At ETS, we believe in creating a simple and clear design with well structured, minimal HTML, and testing it using accessible technology including Accessibility checkers, such as the WAVE toolbar. The Wave tool can quickly identify very basic errors, such as incorrect heading structure, missing labels, color contrast, skip links, skip targets and missing alternate text. We then make sure that the application is keyboard accessible and we make sure that we are able to navigate using keyboard only. Keyboard accessibility for general users and screen reader users can be different experiences, and we make sure that all the essential content is readable by screen readers and that the user is able to navigate all the landmarks and content using screen readers keys.
Applying WCAG intelligently is the key to accessibility, especially in educational content item types. Math item types, region selection, and drag/drop are a few examples where we need to be creative and move beyond the WCAG. We create custom selectable and de-selectable radio buttons for high-stakes testing assessments and examine ways to address drag and drop style interactions so that they work without inducing unnecessary cognitive load for the end user. Sometimes it may be as simple as replacing drag and drop tasks with simpler interaction methods such as multiple-choice radio buttons.
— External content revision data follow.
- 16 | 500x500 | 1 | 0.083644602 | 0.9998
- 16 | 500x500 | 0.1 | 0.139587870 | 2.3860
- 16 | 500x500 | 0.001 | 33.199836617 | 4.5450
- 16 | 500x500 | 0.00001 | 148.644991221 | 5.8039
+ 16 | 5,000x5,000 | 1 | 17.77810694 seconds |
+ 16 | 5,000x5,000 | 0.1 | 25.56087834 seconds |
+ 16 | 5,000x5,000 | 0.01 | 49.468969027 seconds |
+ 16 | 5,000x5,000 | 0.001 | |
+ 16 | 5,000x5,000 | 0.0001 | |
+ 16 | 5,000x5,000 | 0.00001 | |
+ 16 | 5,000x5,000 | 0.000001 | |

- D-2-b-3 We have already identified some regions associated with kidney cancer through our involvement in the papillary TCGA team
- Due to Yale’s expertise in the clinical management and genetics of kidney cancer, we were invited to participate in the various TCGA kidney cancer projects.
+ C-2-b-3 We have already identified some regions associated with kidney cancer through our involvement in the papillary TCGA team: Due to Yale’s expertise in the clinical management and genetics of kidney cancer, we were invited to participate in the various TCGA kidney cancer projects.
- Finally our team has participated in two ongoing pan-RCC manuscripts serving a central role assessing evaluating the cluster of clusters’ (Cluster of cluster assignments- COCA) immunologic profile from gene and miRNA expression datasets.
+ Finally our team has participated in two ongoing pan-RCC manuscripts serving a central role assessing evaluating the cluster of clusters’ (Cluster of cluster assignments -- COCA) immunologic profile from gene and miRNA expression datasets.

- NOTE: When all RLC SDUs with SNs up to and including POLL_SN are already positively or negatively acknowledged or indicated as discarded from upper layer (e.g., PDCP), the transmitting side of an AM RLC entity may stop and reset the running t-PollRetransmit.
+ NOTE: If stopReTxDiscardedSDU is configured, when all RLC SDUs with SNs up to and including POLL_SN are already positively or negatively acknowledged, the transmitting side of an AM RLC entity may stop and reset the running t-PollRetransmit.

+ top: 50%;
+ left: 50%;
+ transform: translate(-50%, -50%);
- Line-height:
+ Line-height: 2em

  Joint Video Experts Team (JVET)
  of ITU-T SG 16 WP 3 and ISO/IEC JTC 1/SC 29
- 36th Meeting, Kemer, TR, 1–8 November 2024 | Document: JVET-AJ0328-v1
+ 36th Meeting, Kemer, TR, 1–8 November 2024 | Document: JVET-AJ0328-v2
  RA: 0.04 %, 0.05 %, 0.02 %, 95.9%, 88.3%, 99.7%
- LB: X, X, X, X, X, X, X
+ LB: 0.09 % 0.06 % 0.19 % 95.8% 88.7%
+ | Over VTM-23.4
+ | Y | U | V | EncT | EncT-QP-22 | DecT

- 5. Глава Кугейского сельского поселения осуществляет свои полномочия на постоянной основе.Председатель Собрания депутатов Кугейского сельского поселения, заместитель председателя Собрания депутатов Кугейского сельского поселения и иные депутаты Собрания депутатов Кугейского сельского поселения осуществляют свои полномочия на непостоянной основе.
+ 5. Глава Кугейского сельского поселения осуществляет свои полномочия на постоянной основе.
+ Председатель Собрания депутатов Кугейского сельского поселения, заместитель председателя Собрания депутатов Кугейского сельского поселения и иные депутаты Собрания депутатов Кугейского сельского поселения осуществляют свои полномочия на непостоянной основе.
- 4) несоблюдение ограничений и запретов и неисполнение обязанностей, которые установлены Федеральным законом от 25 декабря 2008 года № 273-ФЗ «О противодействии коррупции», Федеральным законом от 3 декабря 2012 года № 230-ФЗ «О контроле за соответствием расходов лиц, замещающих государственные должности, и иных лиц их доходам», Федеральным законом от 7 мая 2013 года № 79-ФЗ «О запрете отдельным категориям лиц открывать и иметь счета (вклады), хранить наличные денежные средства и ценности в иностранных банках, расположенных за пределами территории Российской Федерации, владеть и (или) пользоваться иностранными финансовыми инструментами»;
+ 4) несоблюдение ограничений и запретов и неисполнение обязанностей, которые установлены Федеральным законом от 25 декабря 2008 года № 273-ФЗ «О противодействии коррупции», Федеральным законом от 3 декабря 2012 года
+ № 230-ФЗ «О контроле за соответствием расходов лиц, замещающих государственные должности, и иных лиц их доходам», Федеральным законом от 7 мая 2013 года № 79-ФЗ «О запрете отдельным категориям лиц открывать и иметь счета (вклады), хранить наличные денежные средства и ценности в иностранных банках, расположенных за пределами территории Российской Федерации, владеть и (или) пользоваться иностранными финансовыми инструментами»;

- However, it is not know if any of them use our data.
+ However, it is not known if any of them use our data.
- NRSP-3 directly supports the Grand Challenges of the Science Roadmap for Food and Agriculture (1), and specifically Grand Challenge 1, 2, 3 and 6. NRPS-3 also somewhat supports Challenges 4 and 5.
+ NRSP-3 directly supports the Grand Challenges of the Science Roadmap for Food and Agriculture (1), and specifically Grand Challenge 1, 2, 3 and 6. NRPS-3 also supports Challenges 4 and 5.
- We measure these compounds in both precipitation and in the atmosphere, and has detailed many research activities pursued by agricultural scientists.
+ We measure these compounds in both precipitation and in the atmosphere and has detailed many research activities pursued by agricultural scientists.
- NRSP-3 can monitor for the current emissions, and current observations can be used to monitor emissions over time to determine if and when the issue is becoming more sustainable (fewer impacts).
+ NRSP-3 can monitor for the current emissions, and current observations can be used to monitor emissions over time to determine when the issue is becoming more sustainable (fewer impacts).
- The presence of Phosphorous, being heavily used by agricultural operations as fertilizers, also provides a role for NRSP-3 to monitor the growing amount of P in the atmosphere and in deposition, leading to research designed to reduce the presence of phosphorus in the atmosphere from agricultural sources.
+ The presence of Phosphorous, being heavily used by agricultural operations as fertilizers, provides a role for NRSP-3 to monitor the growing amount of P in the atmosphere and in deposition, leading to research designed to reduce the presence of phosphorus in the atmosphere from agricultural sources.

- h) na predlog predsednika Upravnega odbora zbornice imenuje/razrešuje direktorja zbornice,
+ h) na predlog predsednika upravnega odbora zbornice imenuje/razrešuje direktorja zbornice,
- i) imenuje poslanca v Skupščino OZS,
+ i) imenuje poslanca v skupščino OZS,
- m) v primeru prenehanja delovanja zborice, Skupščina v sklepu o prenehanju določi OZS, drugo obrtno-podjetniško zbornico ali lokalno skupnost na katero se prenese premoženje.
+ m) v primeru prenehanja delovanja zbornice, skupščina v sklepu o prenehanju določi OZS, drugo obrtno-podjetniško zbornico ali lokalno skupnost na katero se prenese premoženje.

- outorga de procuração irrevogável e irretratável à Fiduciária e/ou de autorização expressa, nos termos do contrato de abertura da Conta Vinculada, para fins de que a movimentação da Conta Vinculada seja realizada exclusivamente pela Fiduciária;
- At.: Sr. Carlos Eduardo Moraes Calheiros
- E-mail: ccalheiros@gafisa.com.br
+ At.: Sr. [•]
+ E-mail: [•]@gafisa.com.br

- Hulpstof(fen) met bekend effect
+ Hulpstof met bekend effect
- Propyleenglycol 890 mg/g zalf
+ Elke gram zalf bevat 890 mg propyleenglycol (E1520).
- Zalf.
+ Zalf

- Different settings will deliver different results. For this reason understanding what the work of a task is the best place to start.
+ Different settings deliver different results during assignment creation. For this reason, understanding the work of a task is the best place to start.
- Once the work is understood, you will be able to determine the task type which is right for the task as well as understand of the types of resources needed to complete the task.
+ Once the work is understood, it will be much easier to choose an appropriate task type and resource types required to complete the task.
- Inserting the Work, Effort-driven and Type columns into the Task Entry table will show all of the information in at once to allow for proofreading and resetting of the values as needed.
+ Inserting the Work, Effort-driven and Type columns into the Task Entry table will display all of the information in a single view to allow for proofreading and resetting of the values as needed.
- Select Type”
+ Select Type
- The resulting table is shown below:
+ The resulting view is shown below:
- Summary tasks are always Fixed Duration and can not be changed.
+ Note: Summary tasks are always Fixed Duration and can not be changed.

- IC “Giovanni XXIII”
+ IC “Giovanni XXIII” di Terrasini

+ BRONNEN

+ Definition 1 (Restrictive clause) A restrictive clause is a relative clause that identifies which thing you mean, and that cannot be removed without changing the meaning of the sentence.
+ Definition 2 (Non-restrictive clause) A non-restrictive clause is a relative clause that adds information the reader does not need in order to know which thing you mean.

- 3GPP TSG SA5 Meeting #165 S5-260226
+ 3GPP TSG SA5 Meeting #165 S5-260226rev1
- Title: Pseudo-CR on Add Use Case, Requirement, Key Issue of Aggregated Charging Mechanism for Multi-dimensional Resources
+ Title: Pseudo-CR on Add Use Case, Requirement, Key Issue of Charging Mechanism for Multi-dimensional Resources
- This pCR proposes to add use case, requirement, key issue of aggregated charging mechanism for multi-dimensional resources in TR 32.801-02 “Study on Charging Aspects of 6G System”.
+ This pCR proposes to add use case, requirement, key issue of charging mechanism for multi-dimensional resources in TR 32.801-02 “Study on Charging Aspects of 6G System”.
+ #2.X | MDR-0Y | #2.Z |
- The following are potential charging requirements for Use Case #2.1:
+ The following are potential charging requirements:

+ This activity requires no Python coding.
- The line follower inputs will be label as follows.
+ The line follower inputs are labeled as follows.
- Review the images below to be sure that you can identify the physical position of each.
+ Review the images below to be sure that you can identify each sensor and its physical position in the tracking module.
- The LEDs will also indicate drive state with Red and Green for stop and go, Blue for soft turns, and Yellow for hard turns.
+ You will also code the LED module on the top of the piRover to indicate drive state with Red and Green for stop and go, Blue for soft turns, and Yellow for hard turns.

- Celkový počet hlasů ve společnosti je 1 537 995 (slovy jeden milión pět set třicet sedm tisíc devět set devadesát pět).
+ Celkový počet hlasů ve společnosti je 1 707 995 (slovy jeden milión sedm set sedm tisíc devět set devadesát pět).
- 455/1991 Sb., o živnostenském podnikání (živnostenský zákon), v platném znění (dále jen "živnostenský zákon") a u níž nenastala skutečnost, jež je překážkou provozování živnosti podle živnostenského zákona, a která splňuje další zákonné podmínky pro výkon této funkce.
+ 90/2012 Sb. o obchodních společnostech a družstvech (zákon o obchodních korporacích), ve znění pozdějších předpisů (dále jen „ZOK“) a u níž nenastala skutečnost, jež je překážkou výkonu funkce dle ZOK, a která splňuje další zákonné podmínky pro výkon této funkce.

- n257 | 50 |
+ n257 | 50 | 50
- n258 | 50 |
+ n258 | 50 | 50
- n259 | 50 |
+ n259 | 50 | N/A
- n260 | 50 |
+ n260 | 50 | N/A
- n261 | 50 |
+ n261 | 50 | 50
Rather than trying to force a complex task to become accessible and usable, which instead result in something that is technically conformant with WCAG, but not usable in the real world, one needs to rethink the task into a more accessible and usable model that achieves the same goal. It is key to remember that it is the end user of your product, who may use an assistive technology that you are building for, not simply to create an application that meets a specific WCAG success criteria.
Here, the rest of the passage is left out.